Sales of residential properties across eight major cities grew 44 per cent in the January-March period this year to nearly 72,000 units as demand recovered, according to Knight Frank India. Mumbai Metropolitan Region (MMR) and Pune performed well on the back of the Maharashtra government's decision to reduce stamp duty.
"71,963 units were sold during Q1 2021, 44 per cent more than in Q1 2020. This healthy growth in sales also encouraged developers to launch new projects which are reflected in the 76,006 units launched during the quarter, substantial growth of 38 per cent year-on-year," Knight Frank India said in a statement.
As per the data of sales bookings in primary residential markets of eight major cities, housing sales in Mumbai rose 49 per cent year-on-year to 23,752 units in January-March 2021.
Pune saw a 75 per cent rise in sales to 13,653 units.
In south India, housing sales in Bengaluru went up 18 per cent to 10,219 units, while sales in Hyderabad rose sharply by 81 per cent to 6,909 units. Chennai witnessed 36 per cent growth to 4,058 units.
In the Delhi-NCR market, sales were up 24 per cent at 6,731 units.
Housing demand in Kolkata increased by 22 per cent to 3,596 units during January-March 2021, while Ahmedabad saw a 34 per cent rise in sales to 3,045 units.

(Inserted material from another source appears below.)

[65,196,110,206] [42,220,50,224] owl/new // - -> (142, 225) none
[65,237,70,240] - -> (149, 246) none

Knight Frank India Chairman & Managing Director Shishir Baijal said, "Q1 2021 saw a significant rise in sales across the key markets, led by Mumbai and Pune - the two markets that received substantial backing from the state government in the form of reduced stamp duty".

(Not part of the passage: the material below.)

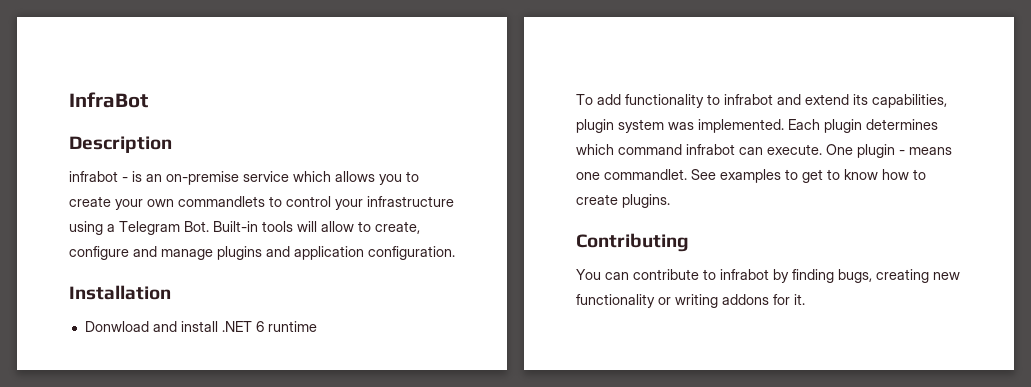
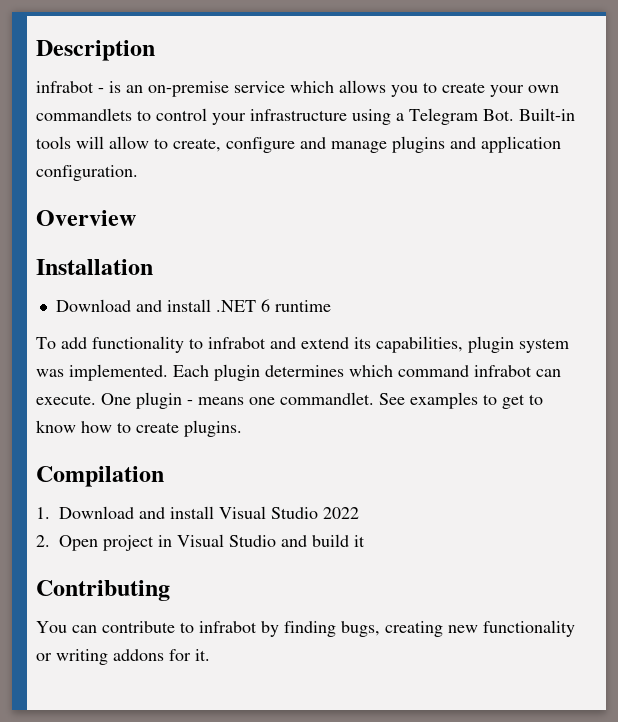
[69,92,148,108] InfraBot // -> (36, 50) none
(455, 253) none -> [36,210,136,226] // Overview
[84,321,149,332] Donwload -> [55,299,131,312] Download
(670, 201) none -> [36,466,164,487] [36,506,359,519] [36,534,365,551] // Compilation // 1. Download and install Visual Studio 2022 // 2. Open project in Visual Studio and build it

Other cities also recorded a rise in sales of homes due to a shift in attitude in homebuyers that has now started to prefer ownership, he added.
"That, coupled with home loan interest rates at multi-decade lows of sub 7 per cent, a substantial correction in apartment prices, as well as an increase in household savings, seems to have convinced homebuyers that this was an opportune time to purchase their properties," Baijal said.
However, he said the recent spike in COVID-19 cases in the country has to be factored in for the future.
"We are yet to understand the complete impact of the 'second wave' on the economic activities and resulting wealth creation," Baijal said.
He hoped that the governments would take note of the possible challenges and address them to ensure India's economic growth is minimally impacted.